A worker checks the sale volume at a fi lling station in HCMC. The big fuel price gap between Vietnam and its neighboring countries has given rise to fuel smuggling - Photo: Minh Tam

Fuel traders said the Ministry of Finance’s decision to reduce fuel import tax is not a radical solution as global prices have been surging while price stabilization funds are being exhausted.

Under Circular 25/2012/TT-BTC signed by Deputy Minister of Finance Vu Thi Mai on Tuesday, import tax has been slashed for petrol and oil products. In particular, the motor vehicle gasoline such as RON 97 and RON 90 along with jet fuel will be tax-exempt, instead of being imposed a 4% tax rate as before.

Meanwhile, diesel oil for autos will be levied a reduced tax rate of 3% against the previous level of 5%. The import tax rate remains unchanged at 5% for crude oil, grease and lubricants.

This decision of the finance ministry is aimed at containing retail price hikes after applying the import tax rate of 4% for two months while the global fuel prices were dropping.

A92 gasoline now retails for VND20,800 per liter, A95 for VND21,300 and diesel oil 0.5S for VND20,400. Such prices have been unchanged since August last year.

The new taxation measures are trivial compared to the oil price hike, traders said.

Fuels marked up strongly early this month in Singapore, according to Vietnam National Petroleum Corporation (Petrolimex). Petrol prices hit the highest level in nine months, with the price of US$129.85 per barrel recorded on February 13.

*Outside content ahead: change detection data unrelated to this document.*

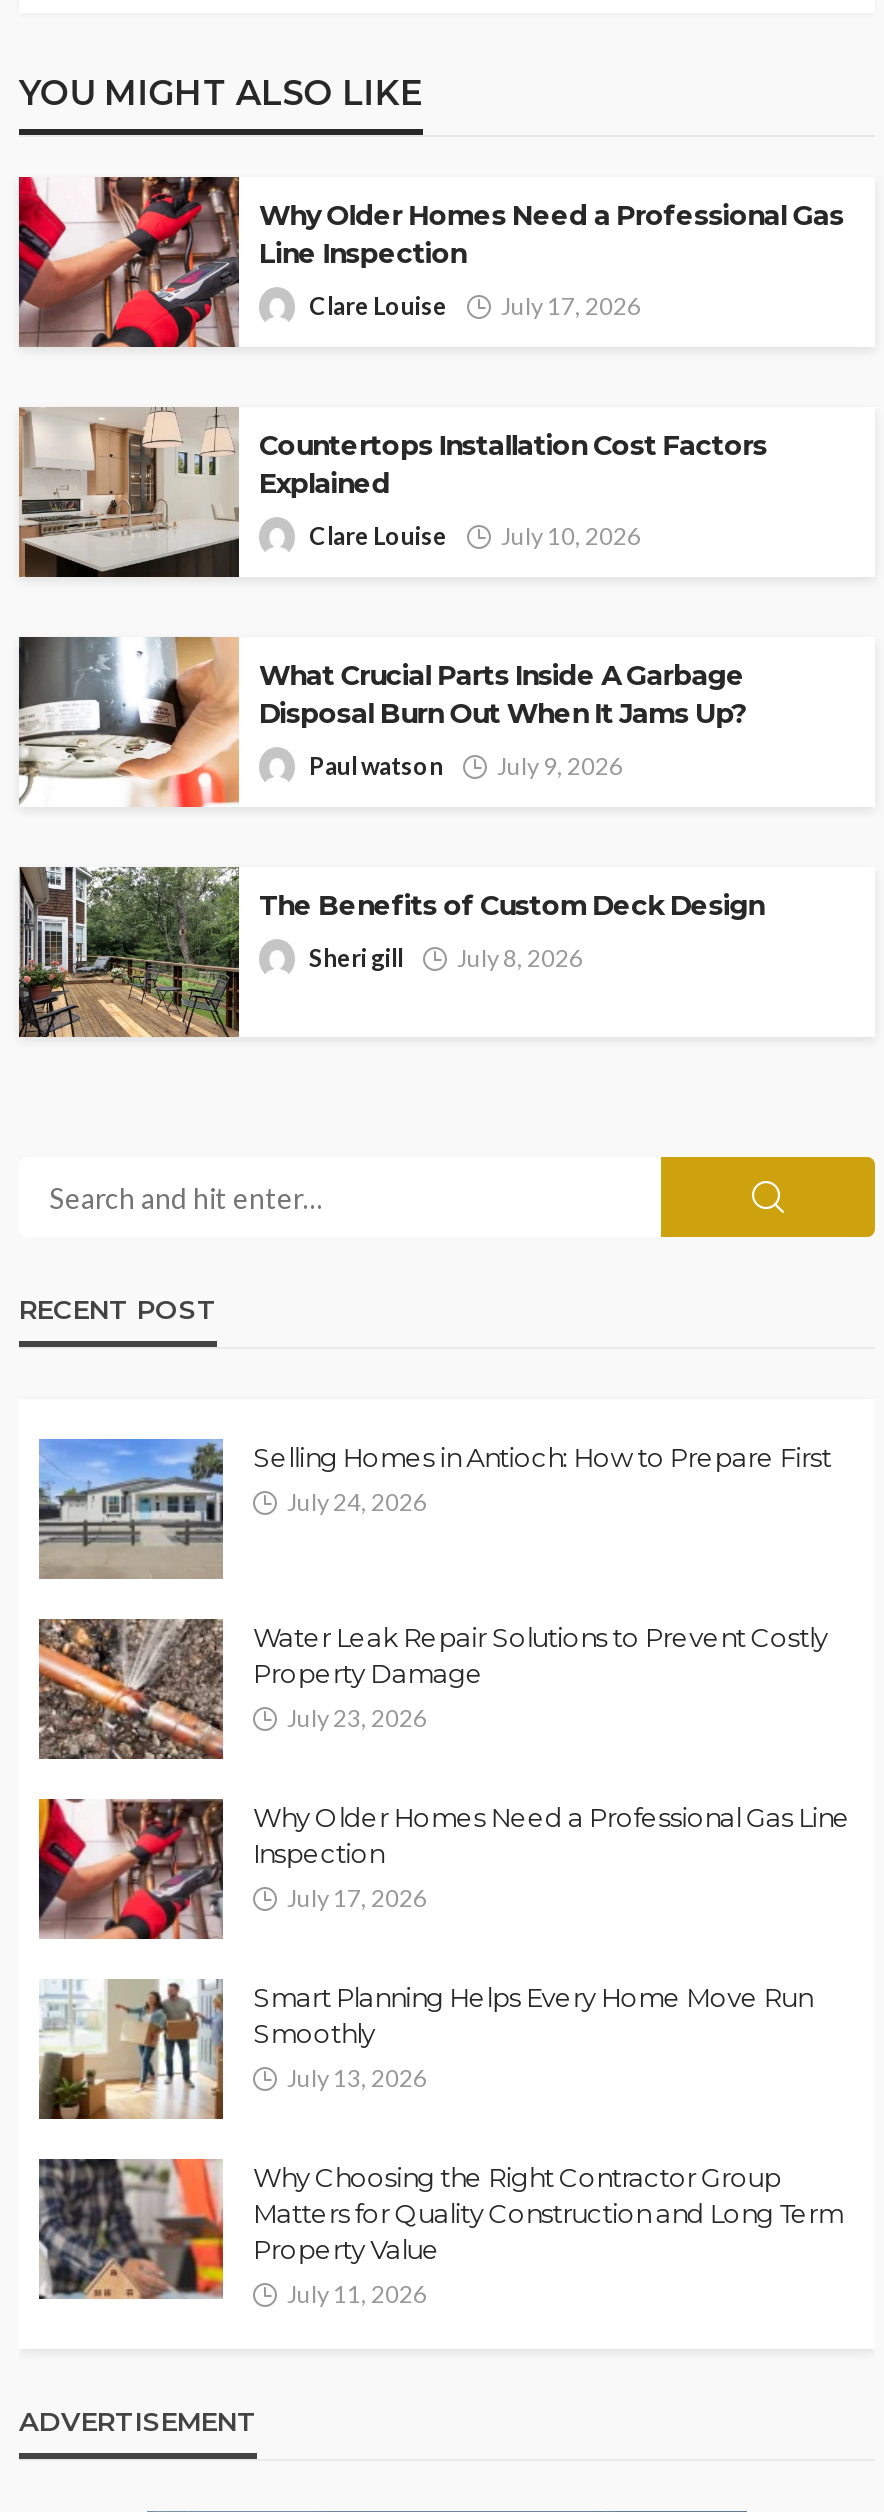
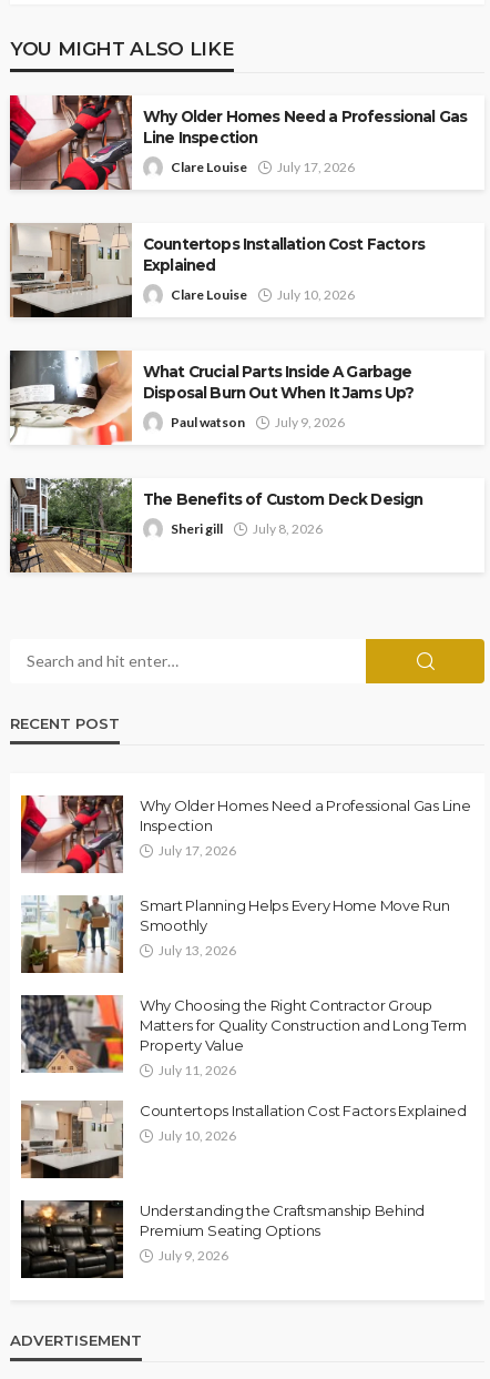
[37,1438,831,1580] [image] | Selling Homes in Antioch: How to Prepare First | July 24, 2026 -> none
[37,1616,828,1760] [image] | Water Leak Repair Solutions to Prevent Costly | Property Damage | July 23, 2026 -> none
moved [35,1796,850,2309] -> [19,793,471,1078]: [image] | Why Older Homes Need a Professional Gas Line | Inspection | ... | Property Value | July 11, 2026
none -> [20,1101,466,1179] [image] | Countertops Installation Cost Factors Explained | July 10, 2026
none -> [20,1194,425,1279] [image] | Understanding the Craftsmanship Behind | Premium Seating Options | July 9, 2026

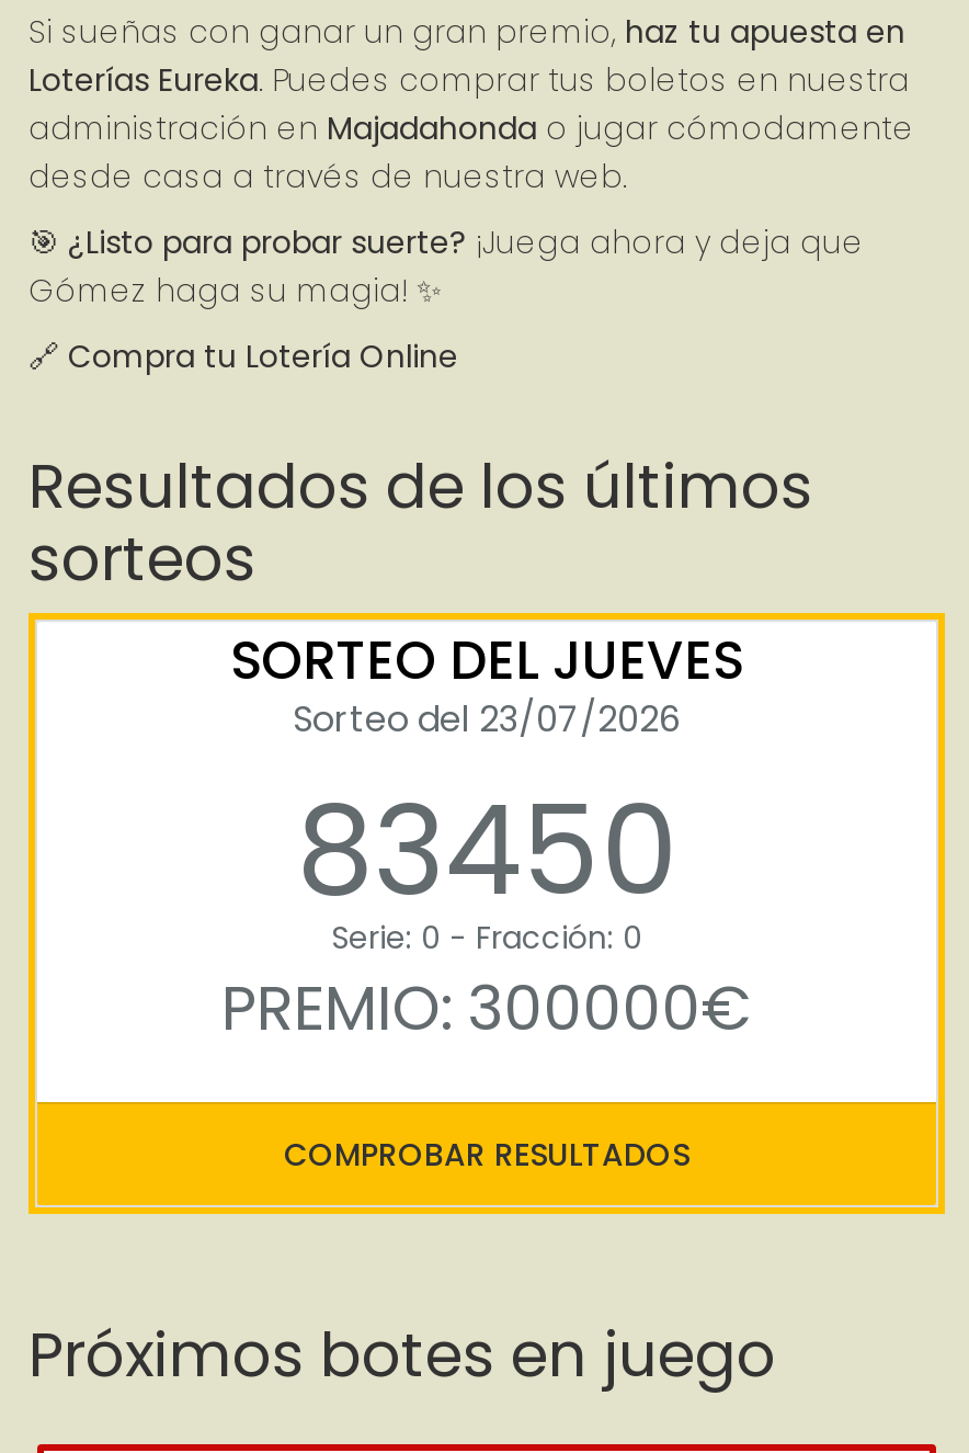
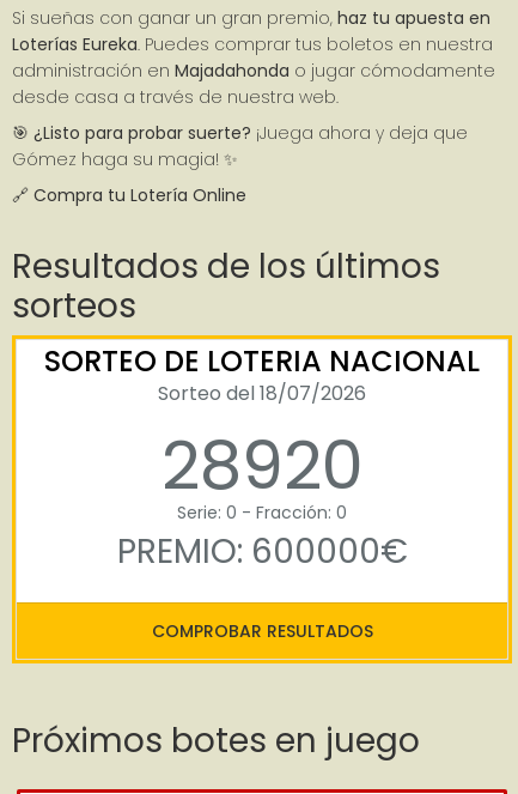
[230,624,743,938] SORTEO DEL JUEVES | Sorteo del 23/07/2026 | 83450 -> [44,342,480,513] SORTEO DE LOTERIA NACIONAL | Sorteo del 18/07/2026 | 28920
[221,967,752,1052] PREMIO: 300000€ -> [117,528,407,575] PREMIO: 600000€

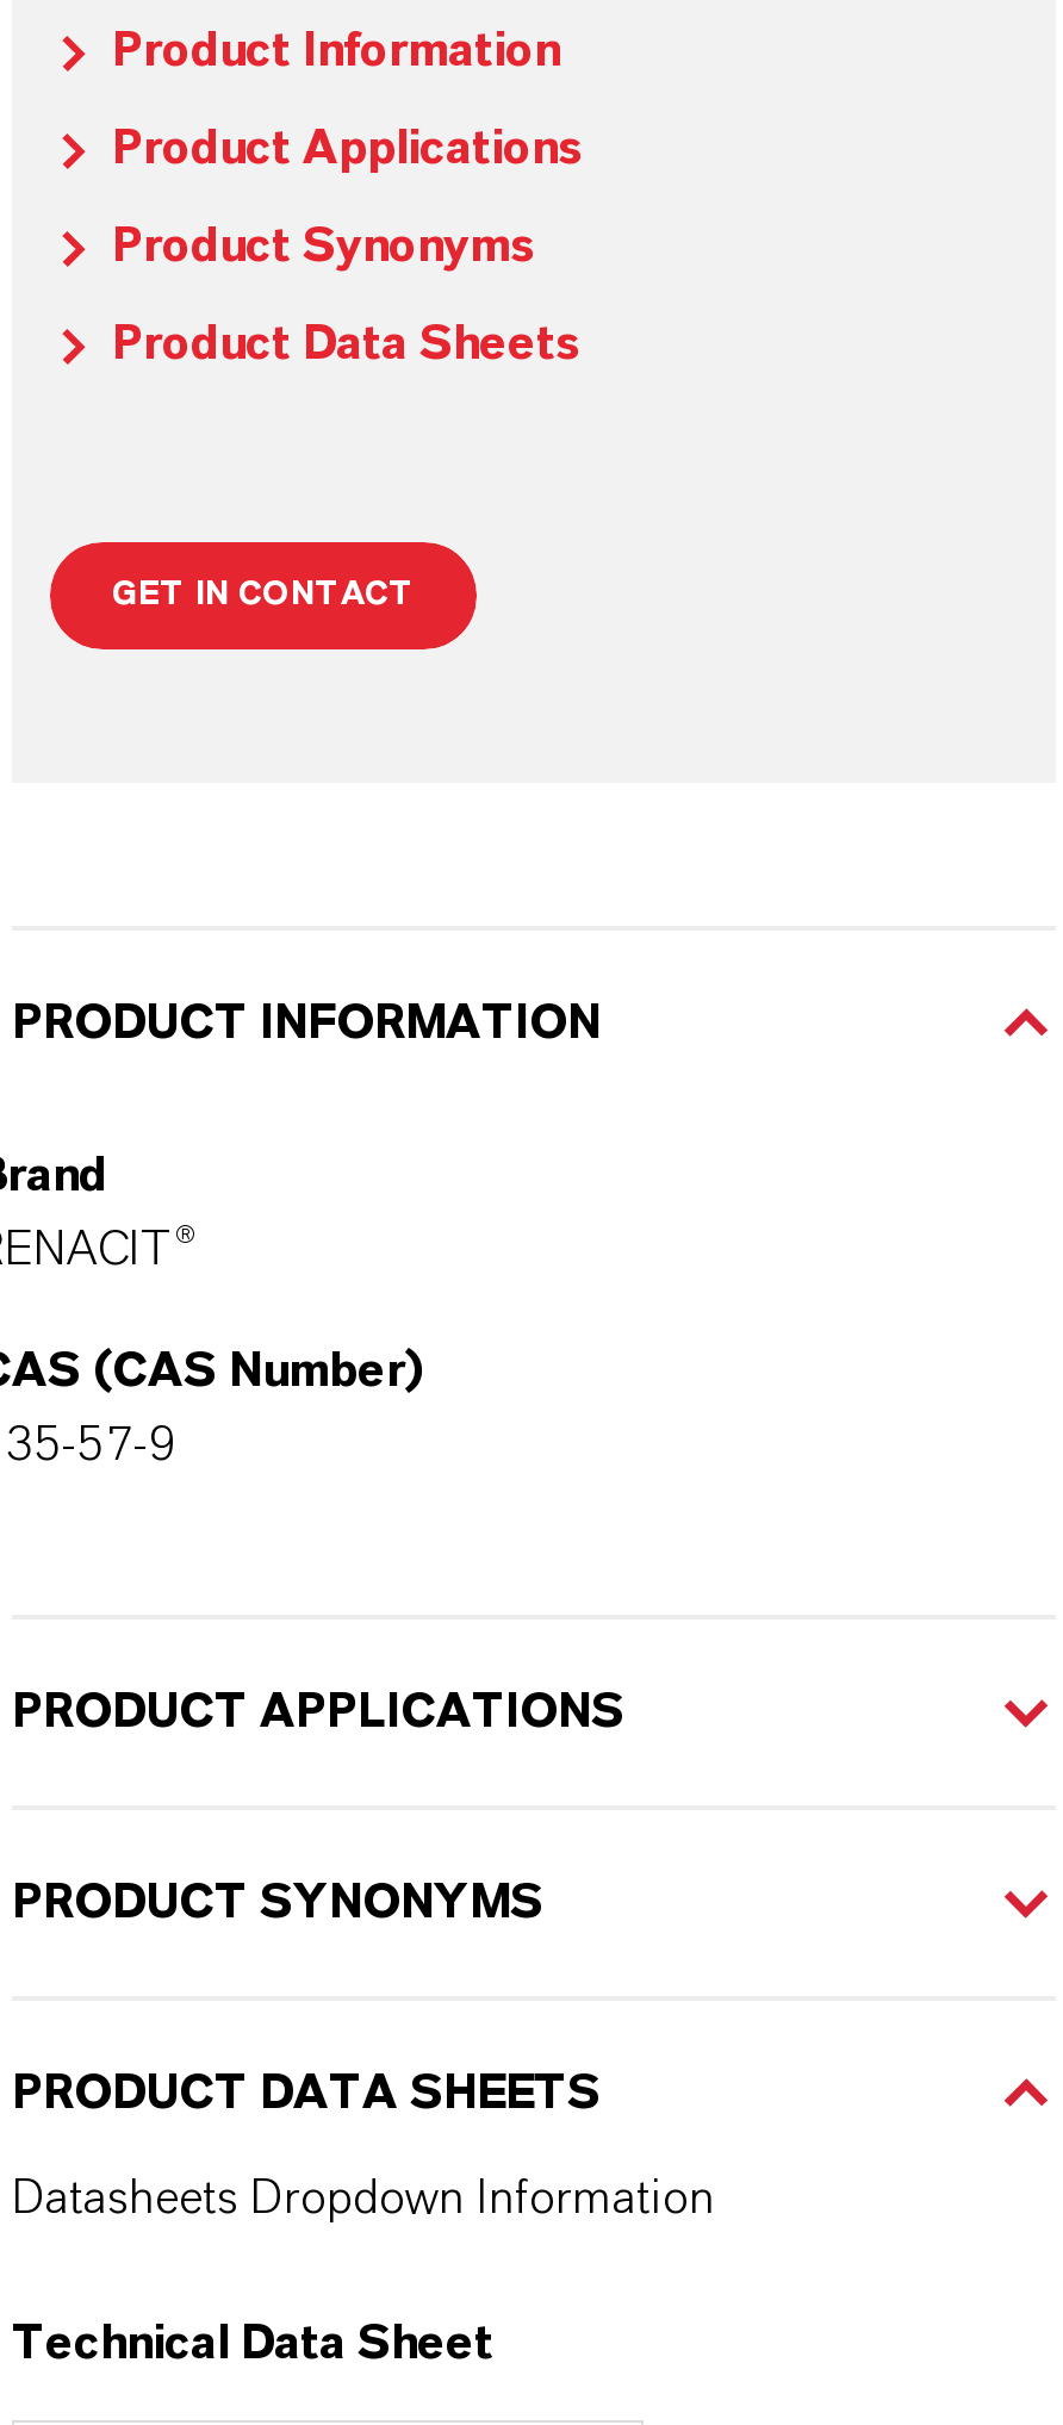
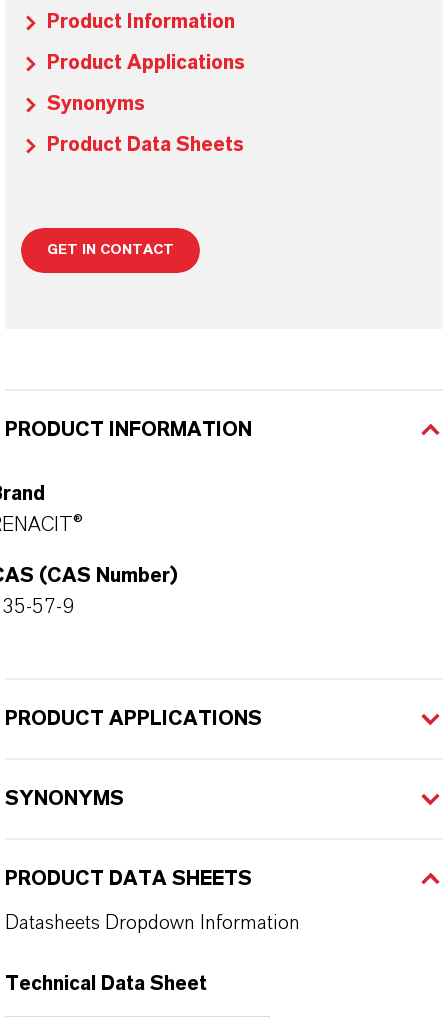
[112,223,536,271] Product Synonyms -> [47,94,145,114] Synonyms
[12,1879,543,1927] PRODUCT SYNONYMS -> [5,789,124,809] SYNONYMS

With the old import tax rates, fuel trading companies suffered a loss of VND700-1,000 for every petrol liter sold, and a loss of VND600-700 for each liter of oil. Discount for sales agents are accordingly pulled down to VND350-400 per liter, with transport costs included.

A fuel trader said Circular 25 cannot help remove the difficulties for enterprises as well as settle the current problems on the fuel market. He stressed enterprises still incur losses from the import shipments prior to the release of Circular 25.

In addition, he said the price stabilization fund of his company is running out as revenues fail to make up for expenditures.

Recently, the smuggling of fuels tends to increase due to the price difference of VND5,000 per liter between Vietnam and its neighboring countries China and Cambodia.

Fuel traders said the most appropriate measure is to gradually adjust up fuel prices to world levels.

The Saigon Times Daily

  • Share/Bookmark
Tags: , ,
Copyright © 2012 SaigonMoney.com. All Rights Reserved.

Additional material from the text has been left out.